Oireachtas Joint and Select Committees

Wednesday, 30 January 2019

Joint Oireachtas Committee on Health

Implications for Health Sector of United Kingdom's Withdrawal from the EU: Discussion (Resumed)

Ms Paula Keon:

The Deputy is correct about the GP out of hours service. It is a very important part and I will get to it in a minute. In fact, there have been 30 years of intensive cross-Border work between North and South. For those of us who live on the Border, it is very much the norm to get a service in the other jurisdiction. Since 1992 there has been a formal arrangement, the Ballyconnell agreement, whereby services North and South set up the cross-Border organisation, Co-operation and Working Together, CAWT. That was done largely using European INTERREG funding to seed projects North and South to use economies of scale and find solutions that we could not otherwise find because of our geographic distance from the urban centres. To Brexit-proof our current range of work, which is an INTERREG 5A €30 million project, we have it underpinned by Her Majesty's Treasury. With the Department of Health, we went to the UK to seek assurance that the current round of funding will be secured until the end of the programme of funding in 2020. The future of European funding is obviously uncertain and probably part of the future arrangements. We will have to see what happens there. The current round of funding that seeds these projects is underpinned.

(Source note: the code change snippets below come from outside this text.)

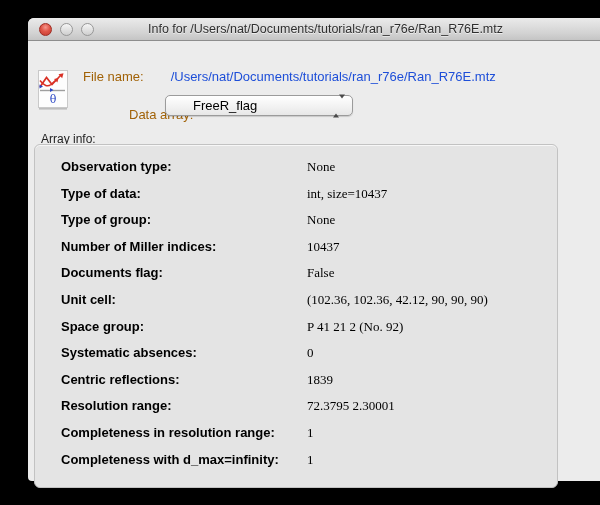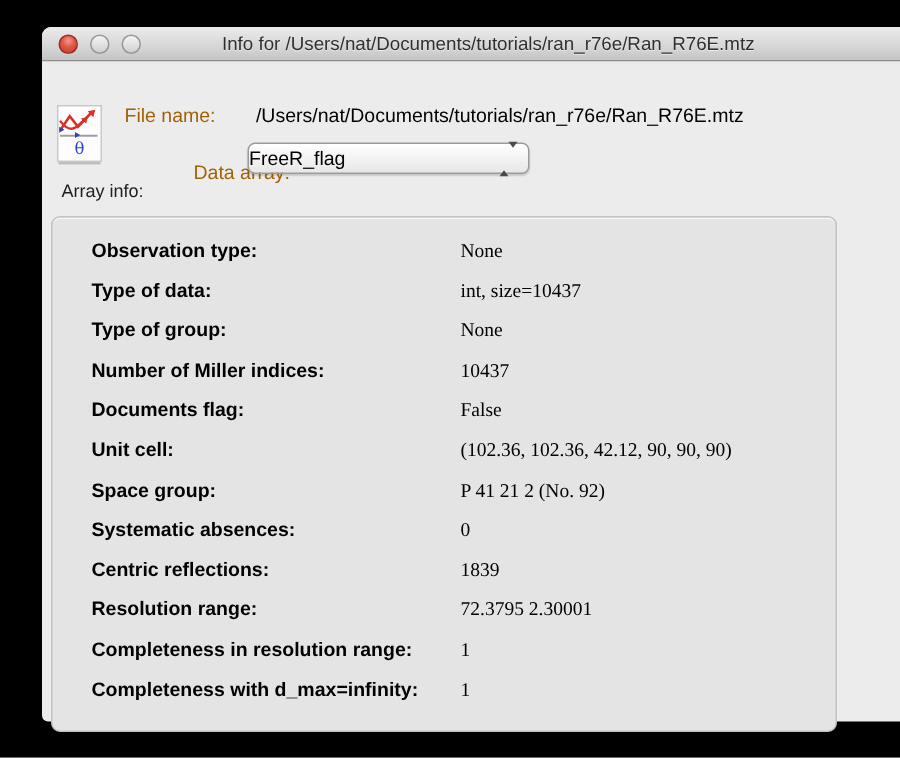"/Users/nat/Documents/tutorials/ran_r76e/" .hdr-value { color: #000000 -> #1d4ed8 }
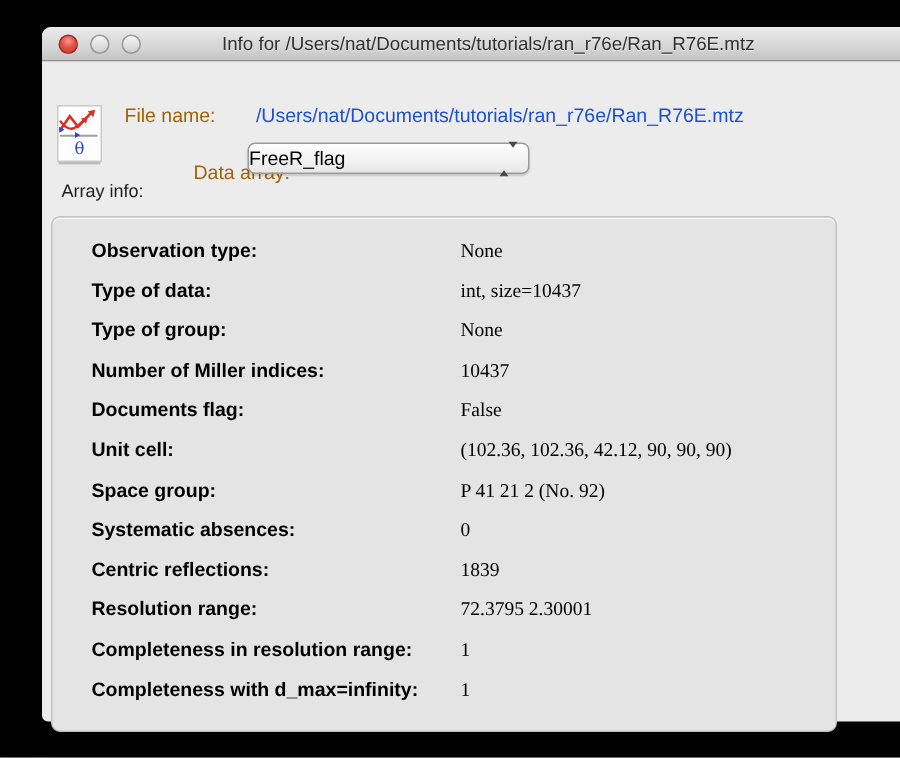"FreeR_flag" .popup { padding-left: 0 -> 27px }
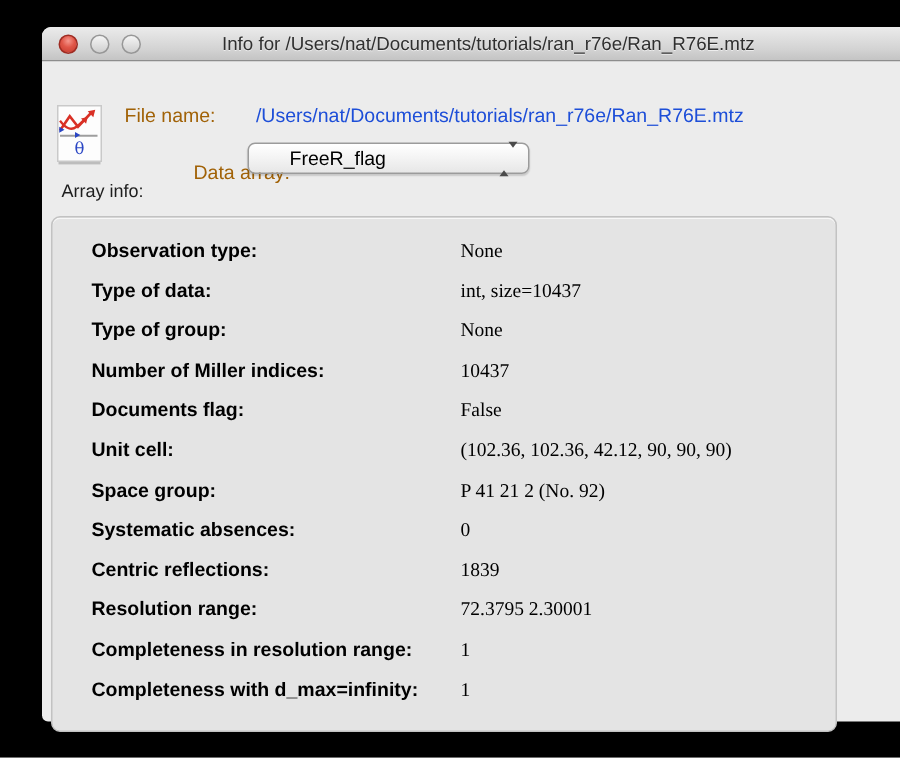"Array info:" .section-label { top: 80px -> 92px }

Outside the INTERREG funding there is a lot of North-South work going on. The radiotherapy centre is very innovative and the only capital build in health on the island of Ireland with a ratio of two thirds to one third built and the same in respect of patients. A second one is the primary percutaneous coronary intervention, PCI, which is clinically absolutely the solution for the patients of Donegal. They only have a 90 minute window for their stents. It is absolutely the solution for our patients. We did a mapping exercise to look at all these service-level agreements and memorandums of understanding, including the ambulance service and GP out of hours service, which was the solution for 243 patients in 2018, as was noted earlier. We have all of those mapped and they are underpinned by the common travel area. As Mr. Breslin said, it is not anticipated that there would be any break in service on day one.